Unix: sharing already-mapped memory between processes - memory

I have a pre-built userspace library that has an API along the lines of
void getBuffer (void **ppBuf, unsigned long *pSize);
void bufferFilled (void *pBuf, unsigned long size);
The idea being that my code requests a buffer from the lib, fills it with stuff, then hands it back to the lib.
I want another process to be able to fill this buffer. I can do this by creating some new shared buffer via shm*/shm_* APIs, have the other process fill that, then copy it to the lib's buffer in the lib's local process, but this has the overhead of an extra (potentially large) copy.
Is there a way to share memory that has ALREADY been mapped for a process? eg something like:
[local lib process]
getBuffer (&myLocalBuf, &mySize);
shmName = shareThisMemory (myLocalBuf, mySize);
[other process]
myLocalBuf = openTheSharedMemory (shmName);
That way the other process could write directly into the lib's buffer.
(Synchronization between the processes is already taken care of so no problems there).

There are good reasons for not allowing this functionality, particularly from the security side of things.
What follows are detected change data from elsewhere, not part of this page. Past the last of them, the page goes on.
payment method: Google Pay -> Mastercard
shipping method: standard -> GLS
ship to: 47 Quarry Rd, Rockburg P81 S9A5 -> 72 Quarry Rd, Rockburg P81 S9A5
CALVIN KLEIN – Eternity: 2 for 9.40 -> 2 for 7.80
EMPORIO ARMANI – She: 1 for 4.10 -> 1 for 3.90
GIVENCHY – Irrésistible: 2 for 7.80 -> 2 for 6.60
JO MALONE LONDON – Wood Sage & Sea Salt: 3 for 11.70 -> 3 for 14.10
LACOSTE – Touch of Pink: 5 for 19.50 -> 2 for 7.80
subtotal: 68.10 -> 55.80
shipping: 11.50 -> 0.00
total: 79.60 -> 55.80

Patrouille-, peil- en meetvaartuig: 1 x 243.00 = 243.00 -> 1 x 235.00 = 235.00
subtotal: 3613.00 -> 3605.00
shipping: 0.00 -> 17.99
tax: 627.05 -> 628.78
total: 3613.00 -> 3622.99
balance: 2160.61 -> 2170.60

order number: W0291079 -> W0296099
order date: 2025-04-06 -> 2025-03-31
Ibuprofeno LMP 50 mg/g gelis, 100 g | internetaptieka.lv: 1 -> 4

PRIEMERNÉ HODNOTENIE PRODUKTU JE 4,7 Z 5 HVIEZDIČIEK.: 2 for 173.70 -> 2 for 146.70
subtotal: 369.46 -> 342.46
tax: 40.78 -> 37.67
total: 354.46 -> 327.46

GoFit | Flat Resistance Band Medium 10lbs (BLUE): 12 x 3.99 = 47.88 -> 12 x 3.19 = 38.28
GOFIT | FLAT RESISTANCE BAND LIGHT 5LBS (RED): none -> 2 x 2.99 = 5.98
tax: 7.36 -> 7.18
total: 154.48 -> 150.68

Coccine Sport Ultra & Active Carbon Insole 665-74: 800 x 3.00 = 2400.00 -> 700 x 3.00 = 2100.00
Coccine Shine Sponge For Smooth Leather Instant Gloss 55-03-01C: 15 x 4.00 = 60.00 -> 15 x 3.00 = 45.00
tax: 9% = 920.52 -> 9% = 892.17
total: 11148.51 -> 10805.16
A "share this mem" API would subvert the access permissions system.
Just assume an application holds some sort of critical/sensitive information in memory; the app links (via e.g. using a shared library, a preload, a modified linker/loader) to whatever component outside, and said component for the sheer fun of it decides to "share out the address space". It'd be a free-for-all, a method to bypass any sort of data access permission/restriction. You'd tunnel your way into the app.
Not good for your usecase, admitted, but rather justified from the system / application integrity point of view. Try searching the web for /proc/pid/mem mmap vulnerability for some explanation why this sort of access isn't wanted (in general).
If the library you use is designed to allow such shared access, it must itself provide the hooks to either allocate such a shared buffer, or use an elsewhere-preallocated (and possibly shared) buffer.
Edit: To make this clear, the process boundary is explicitly about not sharing the address space (amongst other things).
If you require a shared address space, either use threads (then the entire address space is shared and there's never any need to "export" anything), or explicitly set up a shared memory region in the same way as you'd set up a shared file.
Look at it from the latter point of view, two processes not opening it O_EXCL would share access to a file. But if one process already has it open O_EXCL, then the only way to "make it shared" (open-able to another process) is to close() it first then open() it again without O_EXCL. There's no other way to "remove" exclusive access from a file that you've opened as such other than to close it first.
Just as there is no way to remove exclusive access to a memory region mapped as such other than to unmap it first - and for a process' memory, MAP_PRIVATE is the default, for good reasons.
More: a process-shared memory buffer really isn't much different than a process shared file; using SysV-IPC style semantics, you have:
| SysV IPC shared memory Files
==============+===================================================================
creation | id = shmget(key,..., IPC_CREAT); fd = open("name",...,O_CREAT);
lookup | id = shmget(key,...); fd = open("name",...);
access | addr = shmat(id,...); addr = mmap(...,fd,...);
|
global handle | IPC key filename
local handle | SHM ID number filedescriptor number
mem location | created by shmat() created by mmap()
I.e. the key is the "handle" you're looking for, pass that the same way you would pass a filename, and both sides of the IPC connection can then use that key to check whether the shared resource exists, as well at access (attach to the handle) the contents though that.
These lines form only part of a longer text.